> TRY IT: If pictures appear among the lines below, leave them out while you return exactly the lines from the one with "shipping: 0.00 -> 24.76" through the one with "shipping method: TNT -> GLS".

[Detected change data]

====

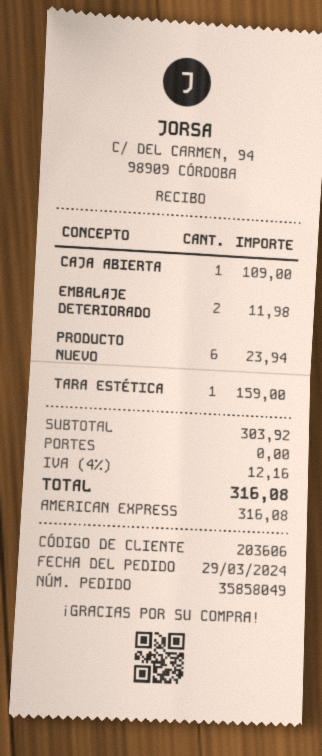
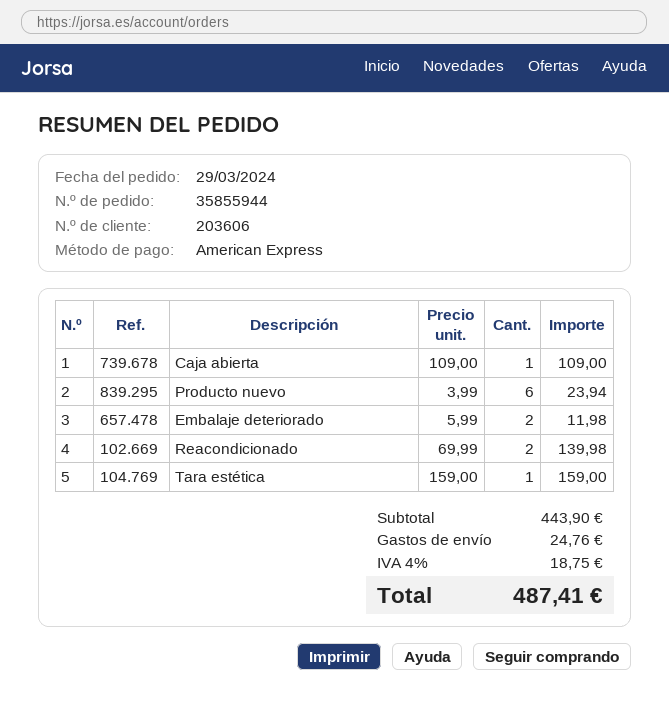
order number: 35858049 -> 35855944
Reacondicionado: none -> 2 for 139.98
subtotal: 303.92 -> 443.90
shipping: 0.00 -> 24.76
tax: 4% = 12.16 -> 4% = 18.75
total: 316.08 -> 487.41

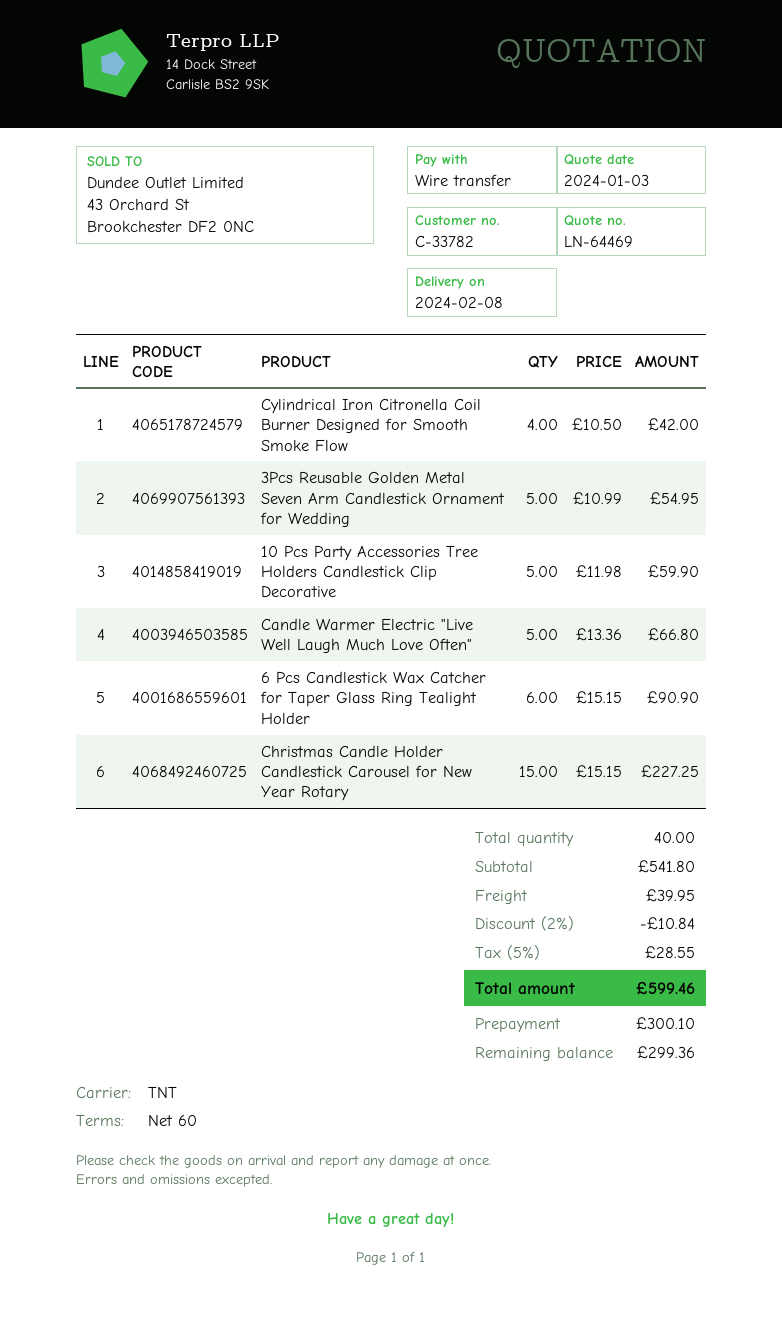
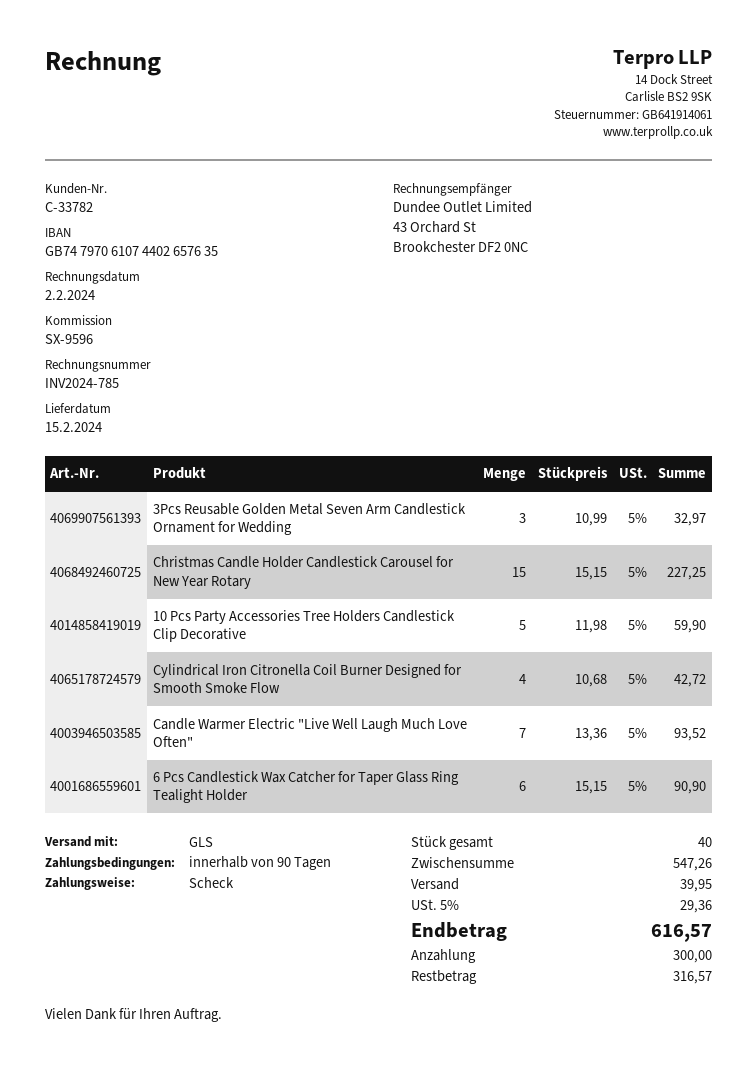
delivery date: 2024-02-08 -> 2024-02-15
payment terms: 60 days -> 90 days
payment method: bank transfer -> cheque
shipping method: TNT -> GLS
Cylindrical Iron Citronella Coil Burner Designed for Smooth Smoke Flow: 4 x 10.50 = 42.00 -> 4 x 10.68 = 42.72
3Pcs Reusable Golden Metal Seven Arm Candlestick Ornament for Wedding: 5 x 10.99 = 54.95 -> 3 x 10.99 = 32.97
Candle Warmer Electric "Live Well Laugh Much Love Often": 5 x 13.36 = 66.80 -> 7 x 13.36 = 93.52
subtotal: 541.80 -> 547.26
discount: 2% = 10.84 -> none
tax: 5% = 28.55 -> 5% = 29.36
total: 599.46 -> 616.57
deposit: 300.10 -> 300.00
balance: 299.36 -> 316.57

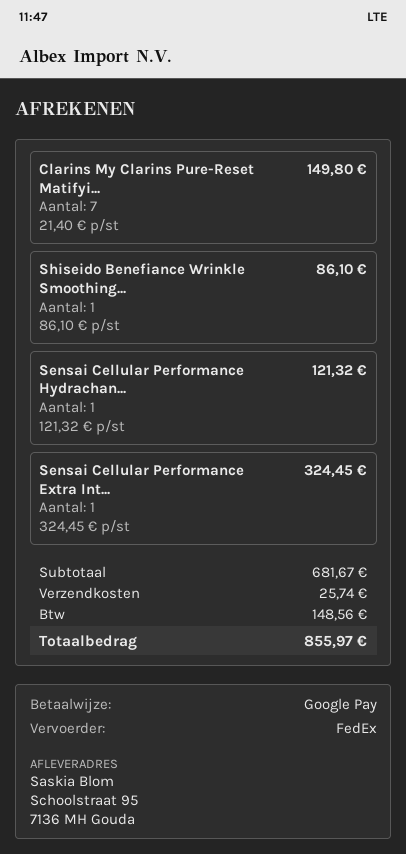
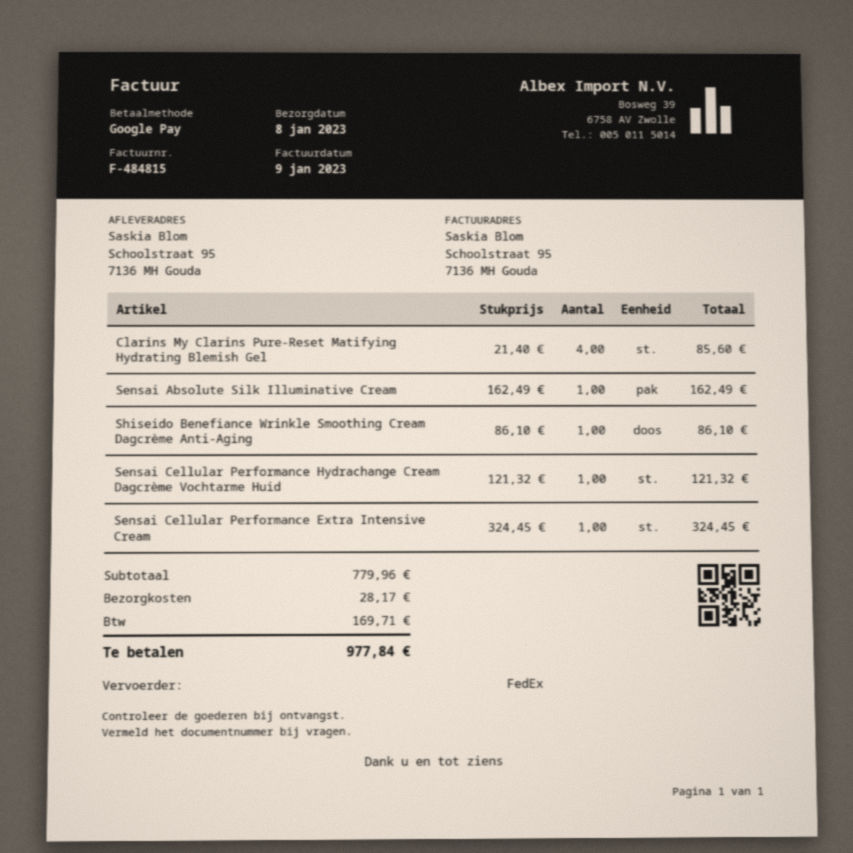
Clarins My Clarins Pure-Reset Matifyi...: 7 x 21.40 = 149.80 -> 4 x 21.40 = 85.60
Sensai Absolute Silk Illuminative Cream: none -> 1 x 162.49 = 162.49
subtotal: 681.67 -> 779.96
shipping: 25.74 -> 28.17
tax: 148.56 -> 169.71
total: 855.97 -> 977.84

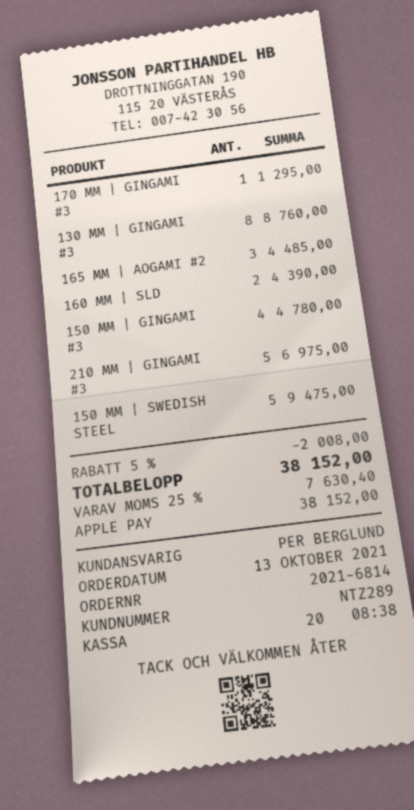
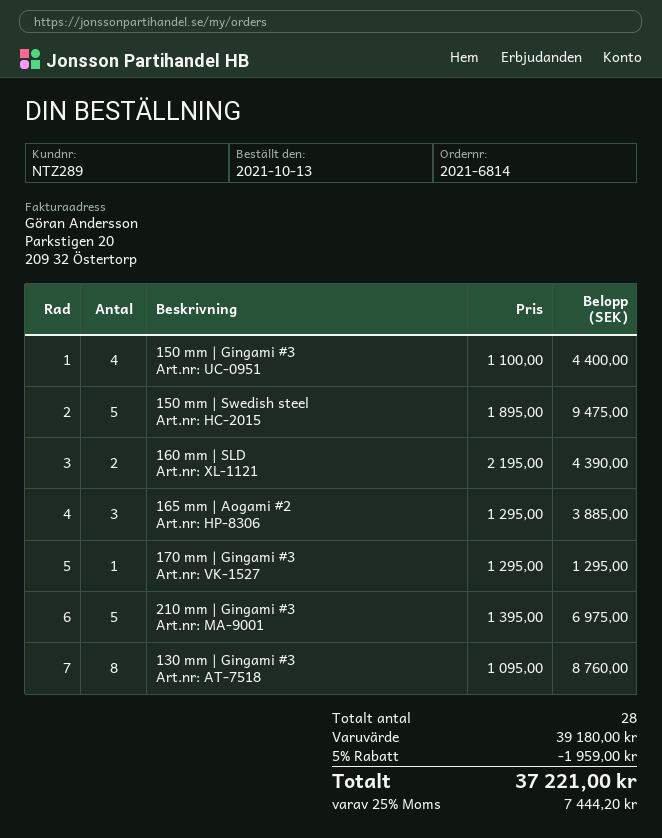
165 MM | AOGAMI #2: 3 for 4485.00 -> 3 for 3885.00
150 MM | GINGAMI #3: 4 for 4780.00 -> 4 for 4400.00
discount: 5% = 2008.00 -> 5% = 1959.00
tax: 25% = 7630.40 -> 25% = 7444.20
total: 38152.00 -> 37221.00

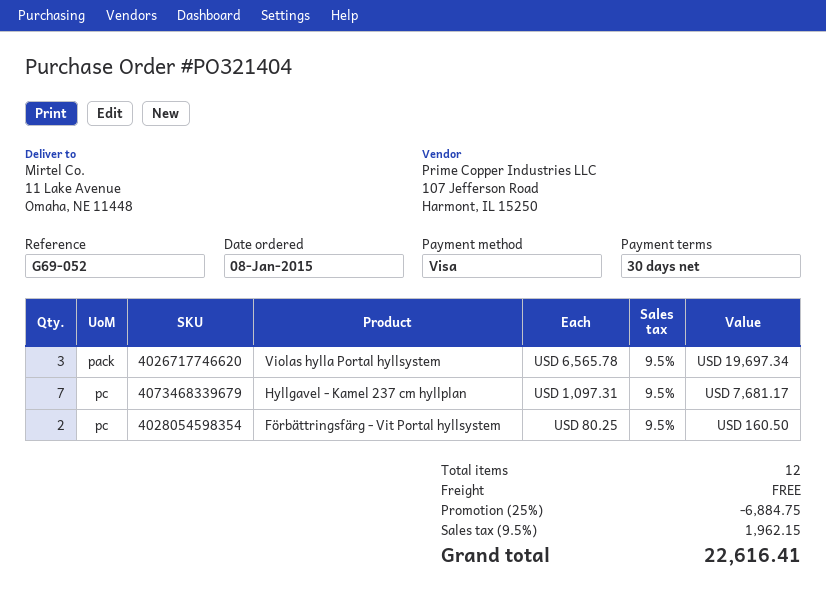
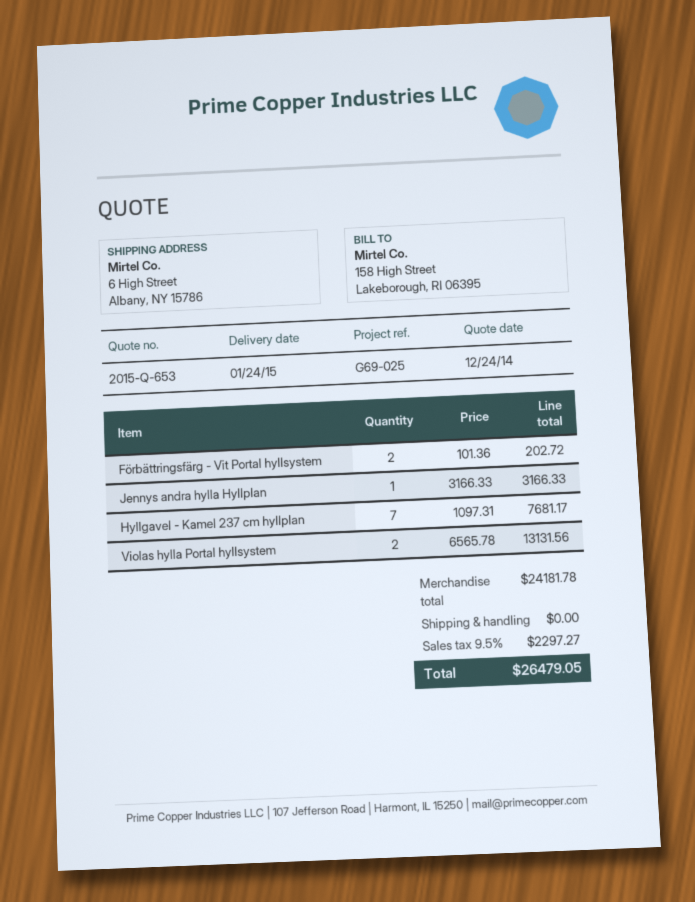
reference: G69-052 -> G69-025
ship to: 11 Lake Avenue, Omaha, NE 11448 -> 6 High Street, Albany, NY 15786
Violas hylla Portal hyllsystem: 3 x 6565.78 = 19697.34 -> 2 x 6565.78 = 13131.56
Förbättringsfärg - Vit Portal hyllsystem: 2 x 80.25 = 160.50 -> 2 x 101.36 = 202.72
Jennys andra hylla Hyllplan: none -> 1 x 3166.33 = 3166.33
discount: 25% = 6884.75 -> none
tax: 9.5% = 1962.15 -> 9.5% = 2297.27
total: 22616.41 -> 26479.05

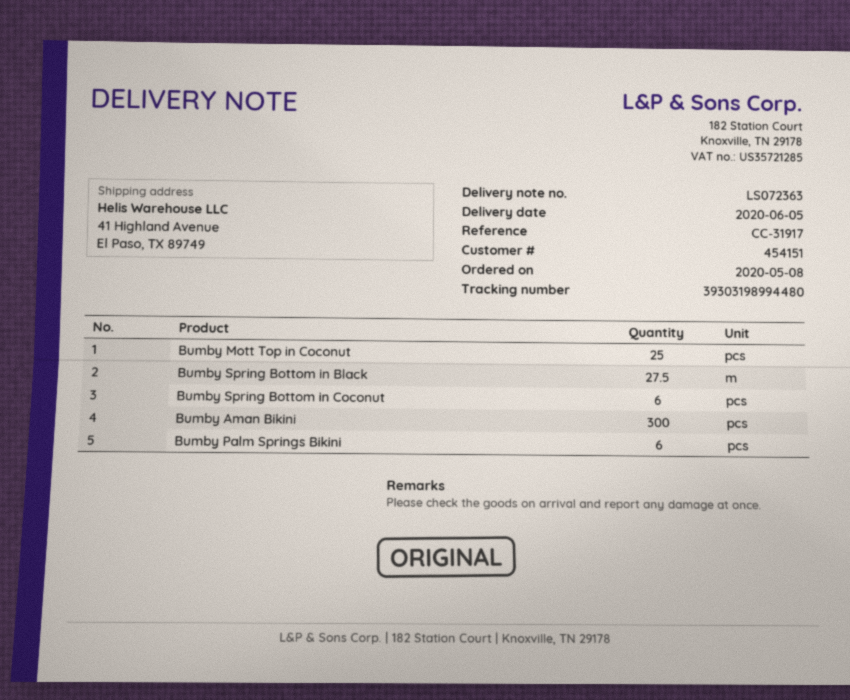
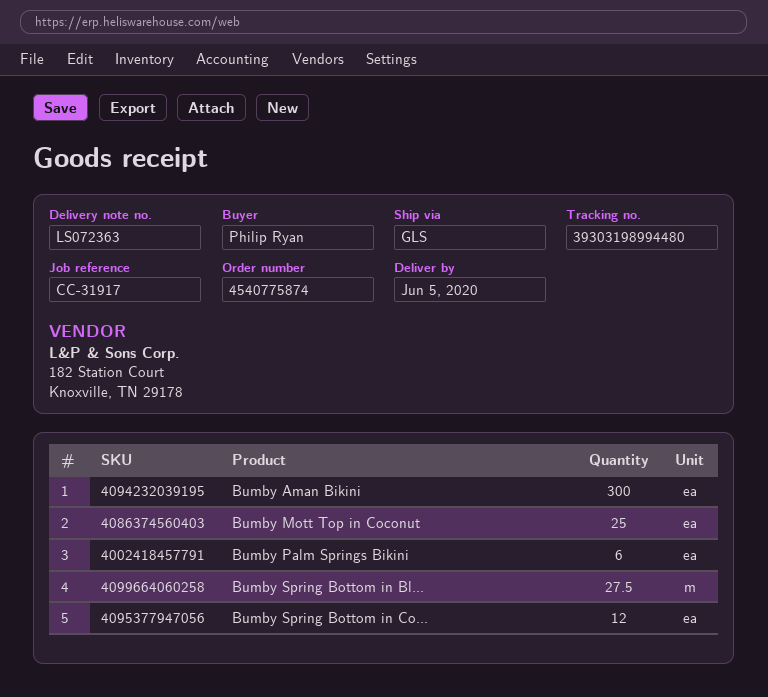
Bumby Spring Bottom in Coconut: 6 -> 12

====

> EXPECTED OUTPUT:
shipping: 0.00 -> 24.76
tax: 4% = 12.16 -> 4% = 18.75
total: 316.08 -> 487.41

delivery date: 2024-02-08 -> 2024-02-15
payment terms: 60 days -> 90 days
payment method: bank transfer -> cheque
shipping method: TNT -> GLS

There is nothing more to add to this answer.